日本未公開だが、私は以前に『アイス・アンド・スカイ』という映画を撮った。南極の環境変化を具体的に捉えた作品で、『皇帝ペンギン ただいま』よりも強い政治的主張を込めている。それは映画としても評価され、15年のカンヌ国際映画祭ではクロージング作品として上映された。



50年以内に皇帝ペンギンは絶滅すると指摘する研究者もいる (c) BONNE PIOCHE CINEMA - PAPRIKA FILMS - 2016 - Photo : (c) Daisy Gilardini

――ペンギンの生態の特にどんな部分に、温暖化は影響するのか。

いくつかあるが、温暖化により南極で頻繁に雨が降るようになったことの影響がある。ヒナの羽毛には防水性がないので、雨に濡れたら凍死するしかない。今はすごい数のヒナが亡くなっている。そうした状況を見た研究者たちは、このまま温暖化が続けば50年以内に皇帝ペンギンは絶滅すると言っている。

――世界は温暖化防止の方向に向かっていると思うか。

COP21の採択をみたときには、これはいい方向だと思った。でもその後、特にトランプ米政権の温暖化懐疑主義のような動きを見ると、COP21は何だったんだと思う。今の状況では、何の改善もされていないと感じている。

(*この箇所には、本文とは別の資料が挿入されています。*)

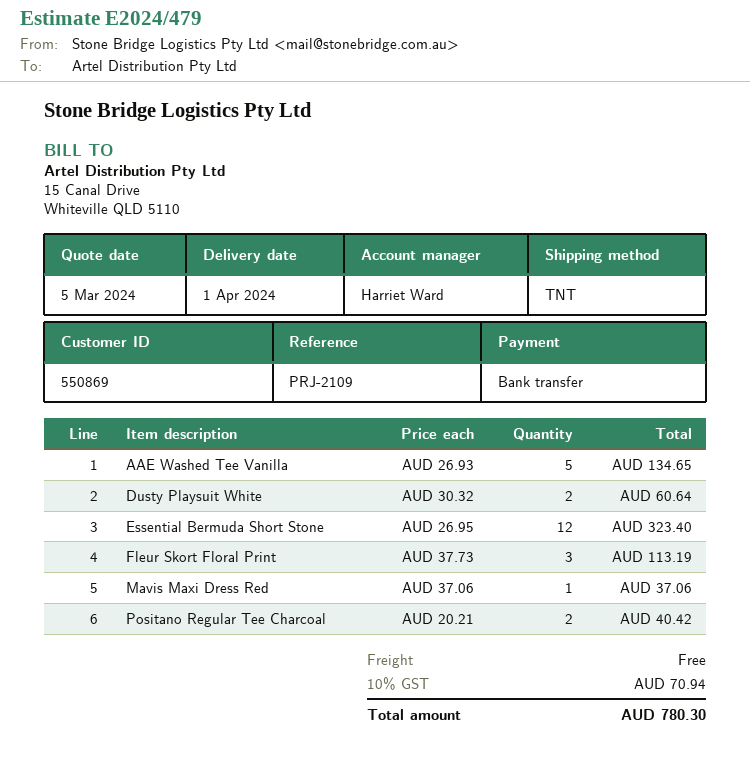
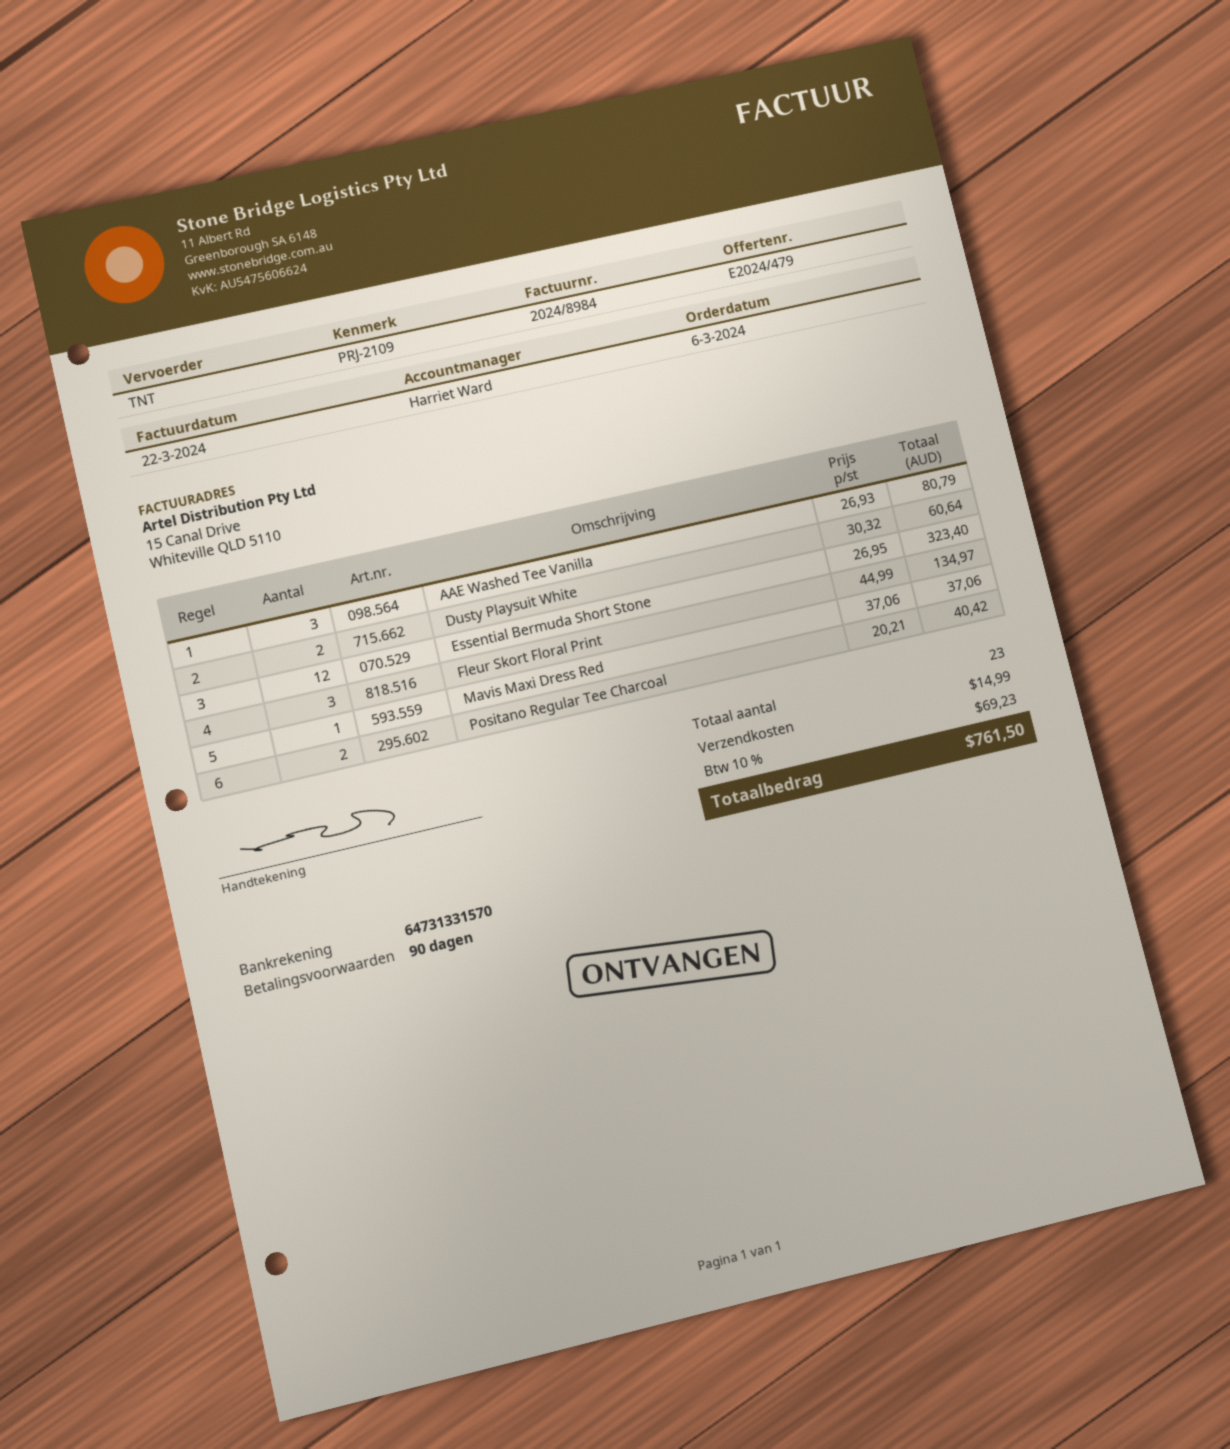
AAE Washed Tee Vanilla: 5 x 26.93 = 134.65 -> 3 x 26.93 = 80.79
Fleur Skort Floral Print: 3 x 37.73 = 113.19 -> 3 x 44.99 = 134.97
shipping: 0.00 -> 14.99
tax: 10% = 70.94 -> 10% = 69.23
total: 780.30 -> 761.50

問題は、自然が変化していくスピードが非常に早いこと。人間がそれを認識しながら対処するにも、そのスピードに付いていけていない。大災害が起きて初めて人間は問題の大きさに気付くんだと思う。

――前作とはナレーションの形式を変えた理由は。

前作は、皇帝ペンギンの目で自分たちを語るスタイルだった。今回は私自身の客観的視点で、ペンギンたちを使いながら、環境を考える映画にしたかった。皇帝ペンギンの描き方が変わったのでナレーションも変えたんだ。